Enemy Lines: Navigator Book One Read online




  Enemy Lines

  (NAVIGATOR Series BOOK ONE)

  SD TANNER

  Enemy Lines

  Copyright © SD Tanner 2016

  All rights reserved.

  No part of this publication may be reproduced, stored in a retrieval system, distributed or transmitted in any form or by any means, including photocopying, recording or other electronic or mechanical methods, without the prior permission of the author, except in the case of brief quotations embodied in critical reviews and certain other non-commercial uses permitted by law.

  Disclaimer: This is a work of fiction. Names, characters, businesses, places, events and incidents are either the products of the author’s imagination or used in a fictitious manner.
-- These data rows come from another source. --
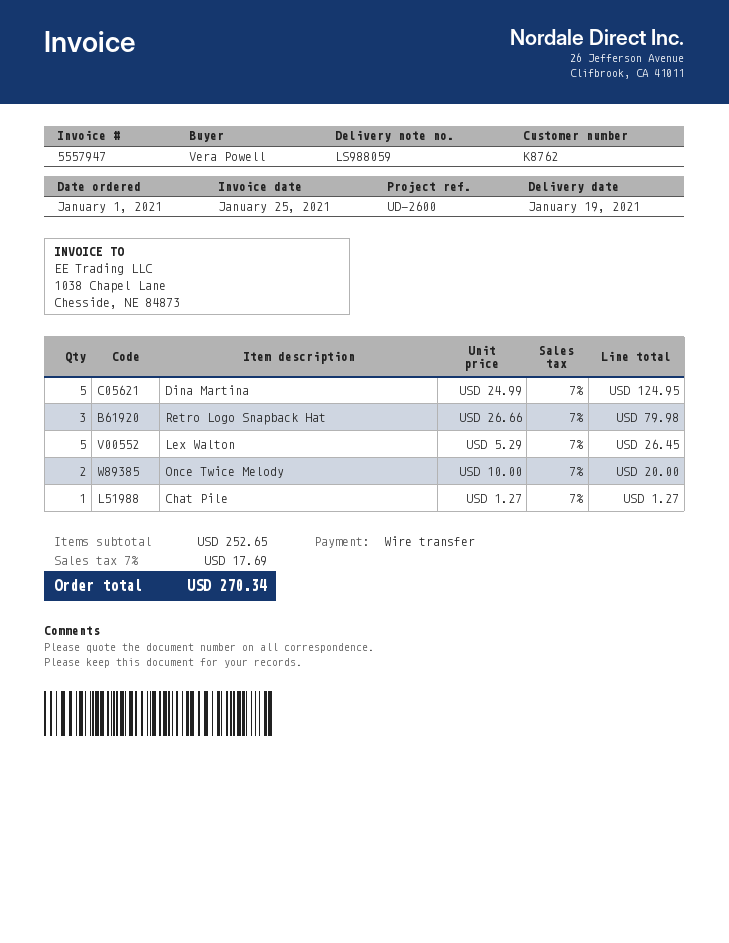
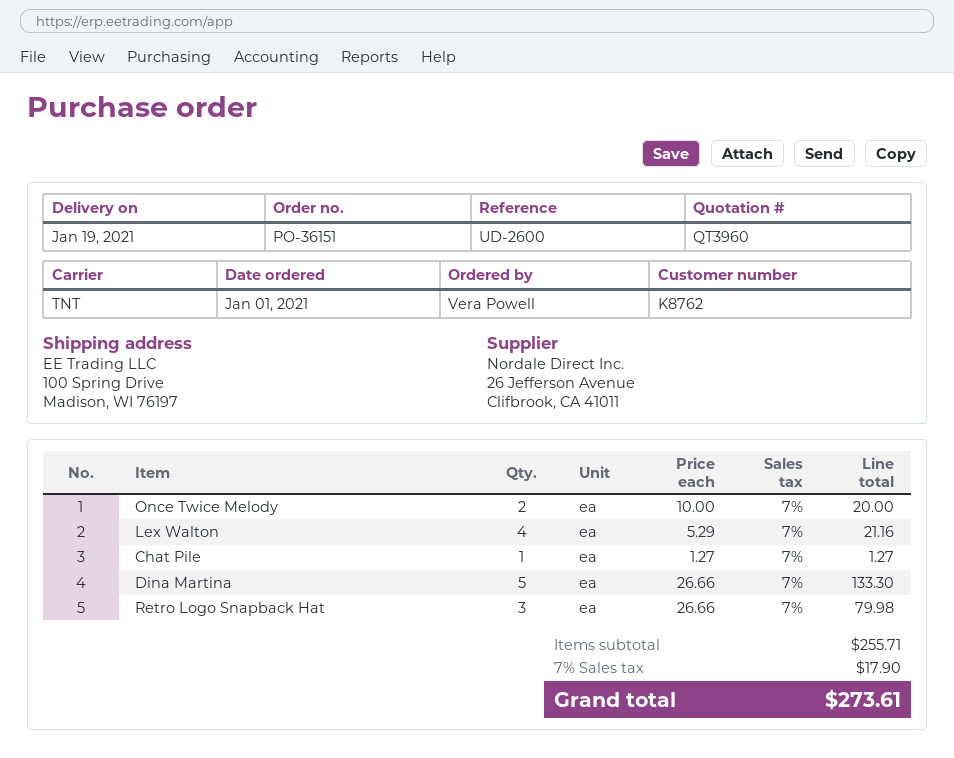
Dina Martina: 5 x 24.99 = 124.95 -> 5 x 26.66 = 133.30
Lex Walton: 5 x 5.29 = 26.45 -> 4 x 5.29 = 21.16
subtotal: 252.65 -> 255.71
tax: 7% = 17.69 -> 7% = 17.90
total: 270.34 -> 273.61

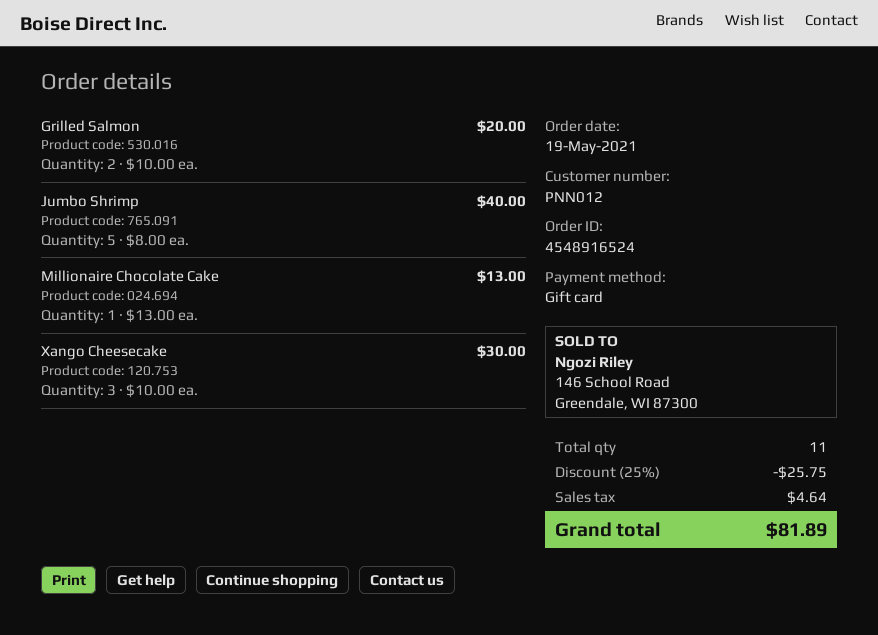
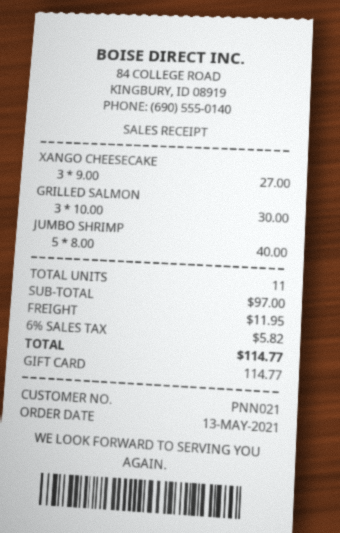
order date: 2021-05-19 -> 2021-05-13
customer number: PNN012 -> PNN021
Grilled Salmon: 2 x 10.00 = 20.00 -> 3 x 10.00 = 30.00
Millionaire Chocolate Cake: 1 x 13.00 = 13.00 -> none
Xango Cheesecake: 3 x 10.00 = 30.00 -> 3 x 9.00 = 27.00
discount: 25% = 25.75 -> none
shipping: none -> 11.95
tax: 4.64 -> 5.82
total: 81.89 -> 114.77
Any resemblance to actual persons, living or dead, or actual events is purely coincidental.

  Dedicated to Mousey

  Table of Contents

  AUTHOR’S NOTE

  PROLOGUE

  CHAPTER ONE: Wednesday’s Child (Leon)

  CHAPTER TWO: Blinded by the sight (Twenty-one)

  CHAPTER THREE: Siren’s song (Steve)

  CHAPTER FOUR: Friendly fire (Jonesy)

  CHAPTER FIVE: Twilight Flight (John)

  CHAPTER SIX: Gift wrapped (Leon)

  CHAPTER SEVEN: Homeward bound (Steve)

  CHAPTER EIGHT: Step up or out (Jonesy)

  CHAPTER NINE: Graduation Day (Dayton)

  CHAPTER TEN: Home Sweet Home (Leon)

  CHAPTER ELEVEN: Until death do us part (Jonesy)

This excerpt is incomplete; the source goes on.